> Extracted records:

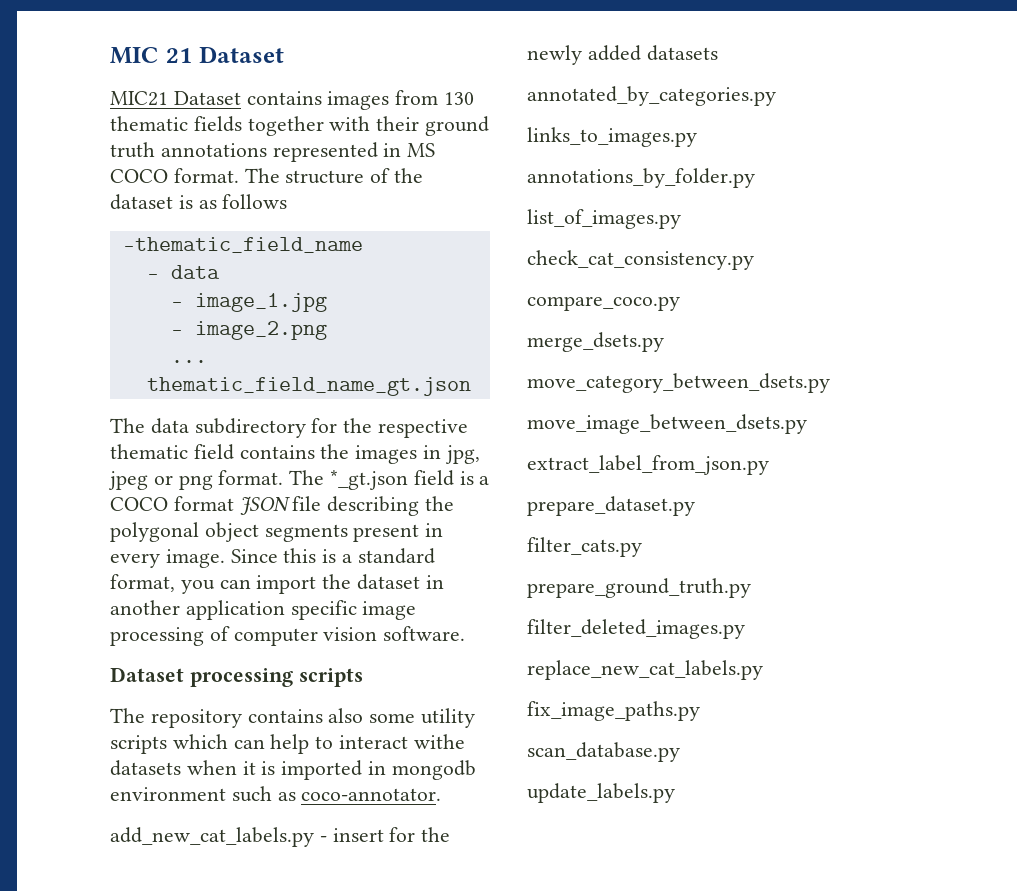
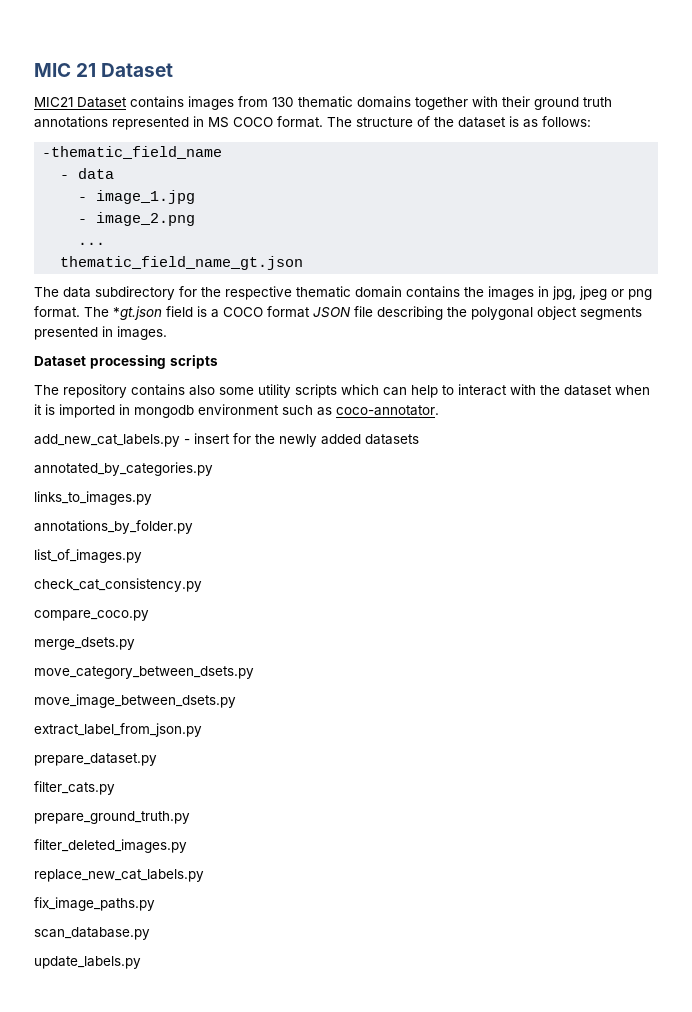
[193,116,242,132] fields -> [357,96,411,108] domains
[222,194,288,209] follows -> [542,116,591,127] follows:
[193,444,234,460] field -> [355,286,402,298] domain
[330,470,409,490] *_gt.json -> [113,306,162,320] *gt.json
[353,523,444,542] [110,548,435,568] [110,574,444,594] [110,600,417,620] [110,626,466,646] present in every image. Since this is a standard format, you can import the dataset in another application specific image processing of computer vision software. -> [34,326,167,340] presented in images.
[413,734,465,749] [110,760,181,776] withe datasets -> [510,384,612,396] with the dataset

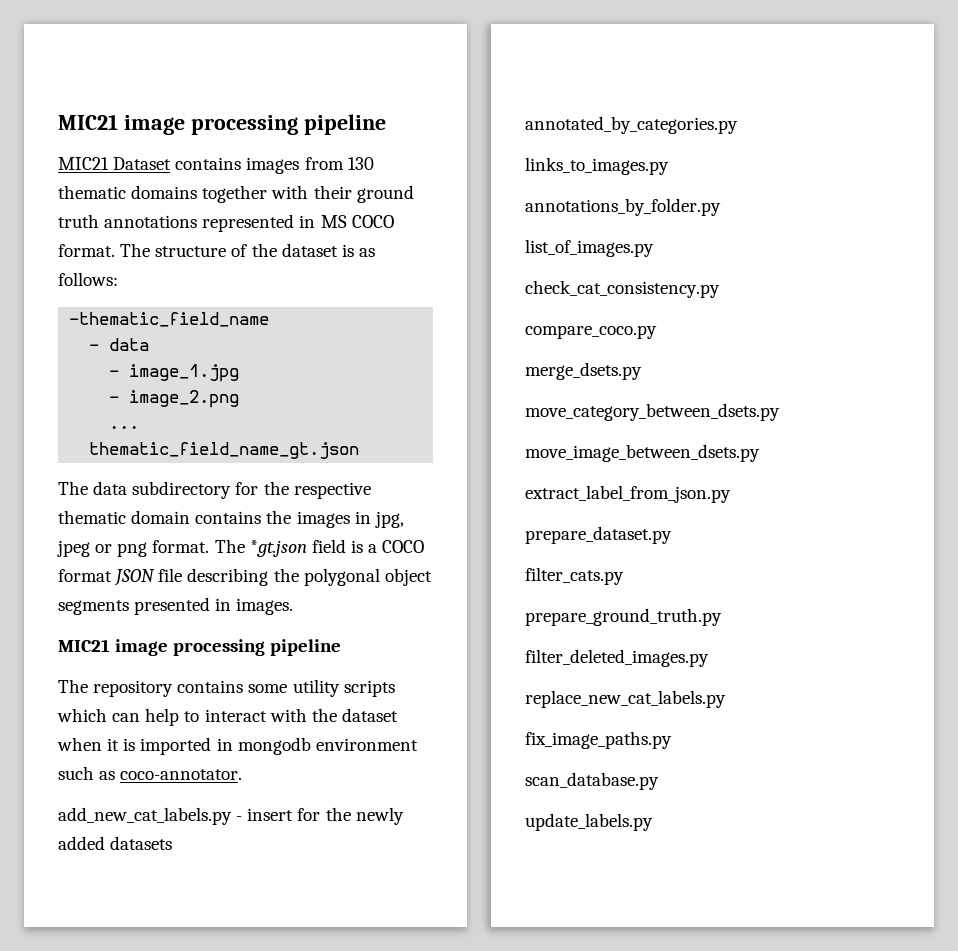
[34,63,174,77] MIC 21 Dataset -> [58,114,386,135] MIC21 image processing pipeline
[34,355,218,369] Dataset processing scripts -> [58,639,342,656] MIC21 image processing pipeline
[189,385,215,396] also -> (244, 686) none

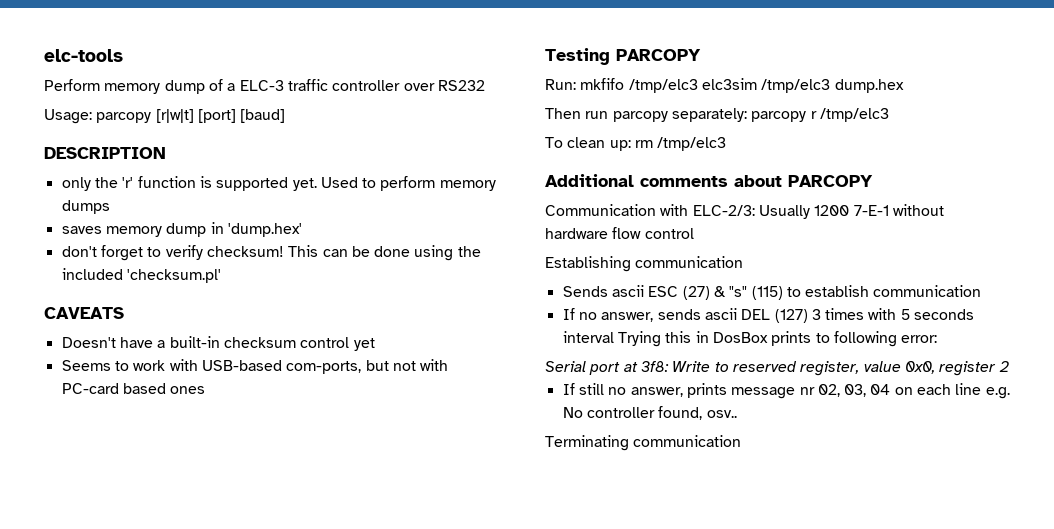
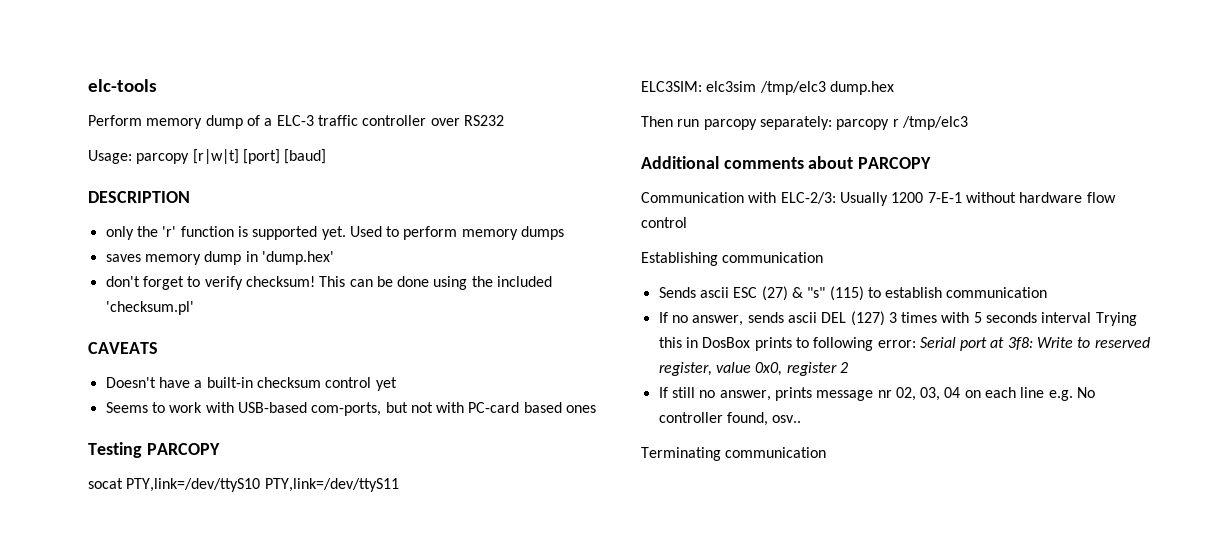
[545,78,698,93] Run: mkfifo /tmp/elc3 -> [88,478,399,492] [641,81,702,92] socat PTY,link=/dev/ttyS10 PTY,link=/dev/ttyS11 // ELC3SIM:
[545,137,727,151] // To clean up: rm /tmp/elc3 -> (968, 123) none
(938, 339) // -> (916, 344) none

> Work item: Everything from the line containing "[413,734,465,749] [110,760,181,776] withe" to the last line of the records above should be reproduced exactly, except the pictures.

> Task output:
[413,734,465,749] [110,760,181,776] withe datasets -> [510,384,612,396] with the dataset

[34,63,174,77] MIC 21 Dataset -> [58,114,386,135] MIC21 image processing pipeline
[34,355,218,369] Dataset processing scripts -> [58,639,342,656] MIC21 image processing pipeline
[189,385,215,396] also -> (244, 686) none

[545,78,698,93] Run: mkfifo /tmp/elc3 -> [88,478,399,492] [641,81,702,92] socat PTY,link=/dev/ttyS10 PTY,link=/dev/ttyS11 // ELC3SIM:
[545,137,727,151] // To clean up: rm /tmp/elc3 -> (968, 123) none
(938, 339) // -> (916, 344) none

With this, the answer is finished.